Open expani opened 6 months ago
@peternied I will run some OSB benchmarks with my changes to Lucene core and update here with the findings.
Performed a POC on OS 2.13 ( Lucene 9.10 ) by prefix encoding the docIds for 24 and 32 bit cases.
kdd
file size is seeing a reduction of 17% on NYC Taxi index based out of OSB without any segment merges.
Baseline OS 2.13 => 5.603 GB
ll DocIdsBenchmark/opensearch-2.13.0-unpatch/data/nodes/0/indices/byUCjsO_T_yn2dBgs6Owaw/0/index/ | grep kdd
-rw-r--r--. 1 ec2-user ec2-user 1480153195 May 28 15:07 _7w.kdd
-rw-r--r--. 1 ec2-user ec2-user 1154177696 May 28 15:10 _cf.kdd
-rw-r--r--. 1 ec2-user ec2-user 1482800206 May 28 15:19 _k5.kdd
-rw-r--r--. 1 ec2-user ec2-user 1486112481 May 28 15:25 _q2.kdd
Prefix Encoded OS 2.13 => 4.663 GB
ll DocIdsBenchmark/opensearch-2.13.0-patch/data/nodes/0/indices/7UMER0DZRuCOviarxAQmOw/0/index/ | grep kdd
-rw-r--r--. 1 ec2-user ec2-user 1149777642 May 28 12:56 _5k.kdd
-rw-r--r--. 1 ec2-user ec2-user 1290313662 May 28 13:04 _d8.kdd
-rw-r--r--. 1 ec2-user ec2-user 1299432668 May 28 13:13 _lh.kdd
-rw-r--r--. 1 ec2-user ec2-user 924449744 May 28 13:14 _ns.kdd
I am seeing poor performance across different queries and the reason looks like CPU branch mis-prediction.
Async profiler command used
./bin/asprof `jps | grep OpenSearch | awk '{print $1}'` -e branch-misses -f unpatch_branch_miss_range_nyctaxi_3.html -d 150
Flamegraph of CPU Branch miss for baseline OS 2.13
Overall Branch mis-prediction in readInts24
and readints32
is cumulatively around 6-7%
Flamegraph of CPU Branch miss for prefix encoding OS 2.13
Overall Branch mis-prediction in readIntsPrefix
( new method that decodes prefix encoded docIds ) is cumulatively around 25-30%
I will try to explore the possibility of changing the decoding logic for unpacking prefix encoded docIds ( will try changing encoding later if this is successful ) to not use any conditional (if-else) statements.
TL;DR
Performance gain in reading less data from the disk is getting offset by the increase in time to decode docIds ( involves bitwise and arithmetic operators like + and - )
If the decoding can be reduced to 1/2 operators ( preferably bitwise ) per docId then the decoding time can be made negligible similar to readInts24
in the existing implementation.
DETAILS
I tried 2 more approaches of decoding the docIds :
All the approaches tried so far take longer than the gains achieved by reading less data from Disk.
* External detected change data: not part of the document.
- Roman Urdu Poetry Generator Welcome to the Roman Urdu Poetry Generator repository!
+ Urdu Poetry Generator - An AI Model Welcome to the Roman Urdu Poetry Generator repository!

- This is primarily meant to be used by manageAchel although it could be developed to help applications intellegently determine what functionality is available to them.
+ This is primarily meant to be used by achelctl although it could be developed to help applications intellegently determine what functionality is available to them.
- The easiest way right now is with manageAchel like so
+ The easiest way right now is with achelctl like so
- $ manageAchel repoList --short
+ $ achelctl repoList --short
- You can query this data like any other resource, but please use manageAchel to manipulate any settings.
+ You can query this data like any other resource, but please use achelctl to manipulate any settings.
The configuration of index.store.type
was changed to niofs
to always enable disk reads.
For the range query benchmark in nyc_taxis
on only using the optimisation in readInts32
, the difference b/w the existing and common-prefix approaches are as follows :
Please note this is only for a sub-section of the flamegraph ( the biggest part ) but can be seen throughout.
EXISTING
It takes around 15% for the readInts32
to load leaf blocks from disk into an in-memory array ( Worse )
STORING COMMON PREFIX
It takes around 11% for the readInts32CommonPrefix
to load leaf blocks from disk into an in-memory array ( Better than 4% )
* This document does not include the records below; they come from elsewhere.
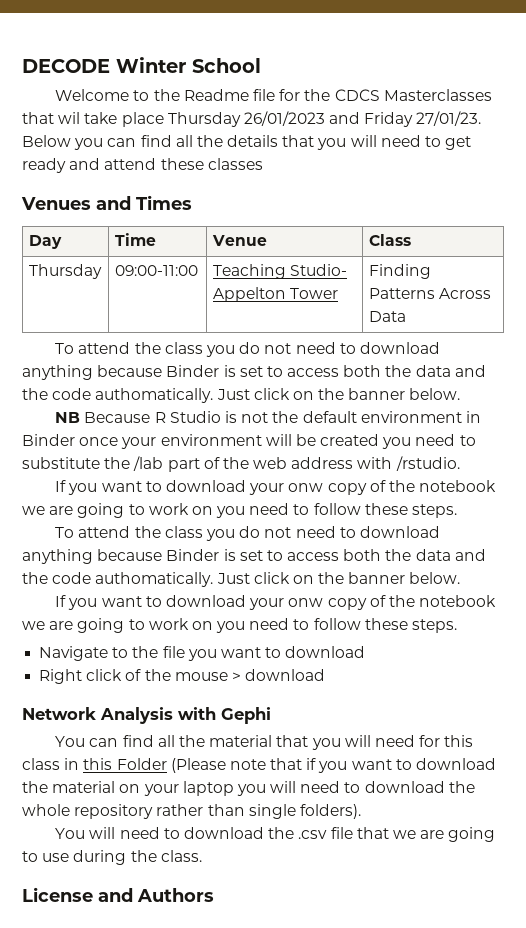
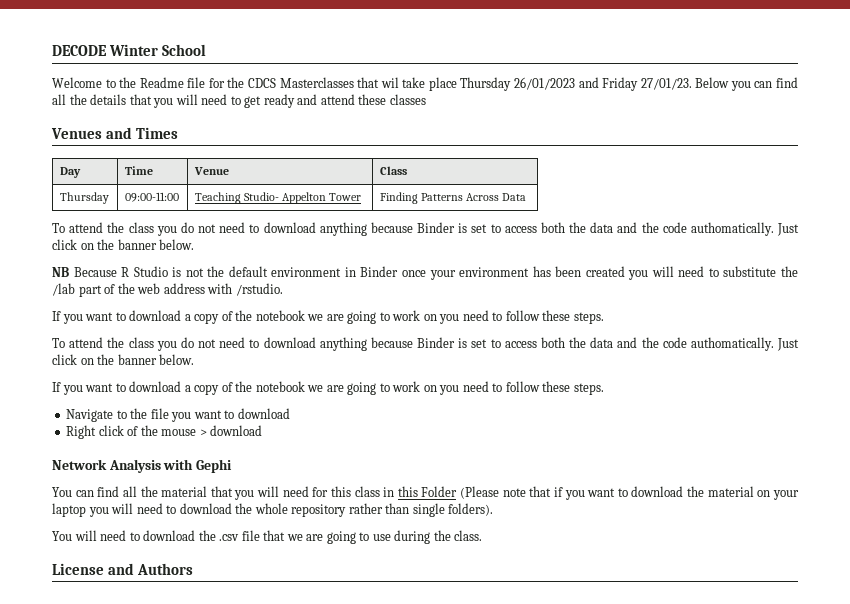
- NB Because R Studio is not the default environment in Binder once your environment will be created you need to substitute the /lab part of the web address with /rstudio.
- If you want to download your onw copy of the notebook we are going to work on you need to follow these steps.
+ NB Because R Studio is not the default environment in Binder once your environment has been created you will need to substitute the /lab part of the web address with /rstudio.
+ If you want to download a copy of the notebook we are going to work on you need to follow these steps.
  To attend the class you do not need to download anything because Binder is set to access both the data and the code authomatically. Just click on the banner below.
- If you want to download your onw copy of the notebook we are going to work on you need to follow these steps.
+ If you want to download a copy of the notebook we are going to work on you need to follow these steps.

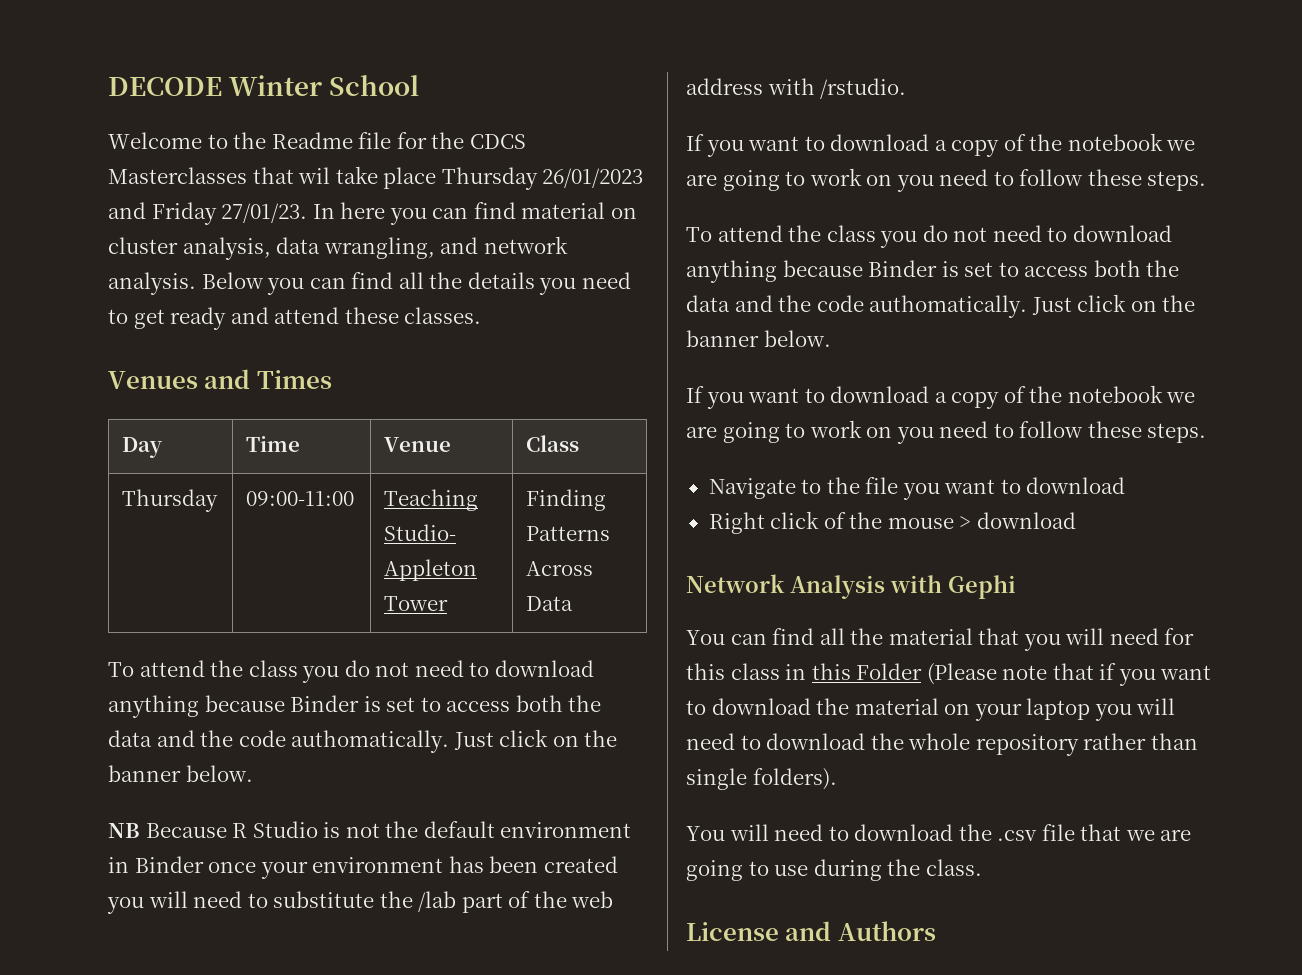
+ In here you can find material on cluster analysis, data wrangling, and network analysis.
- Below you can find all the details that you will need to get ready and attend these classes
+ Below you can find all the details you need to get ready and attend these classes.
- Thursday | 09:00-11:00 | Teaching Studio- Appelton Tower | Finding Patterns Across Data
+ Thursday | 09:00-11:00 | Teaching Studio- Appleton Tower | Finding Patterns Across Data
It takes around 9% exclusively for decoding the packed DocIds after the leaf blocks are read into memory ( Worse )
Considering these, the 4% gain in loading less data from disk in the common prefix approach is getting offset by the time taking to decode the docIds by around 5%.
On closer inspection of the existing implementation, the range query docId traversal is being performed using getInverseIntersectVisitor
which only visit docIds that don't match. This involves clearing bits from FixedBitSet#clearAll
as can be seen in the flamegraph's above.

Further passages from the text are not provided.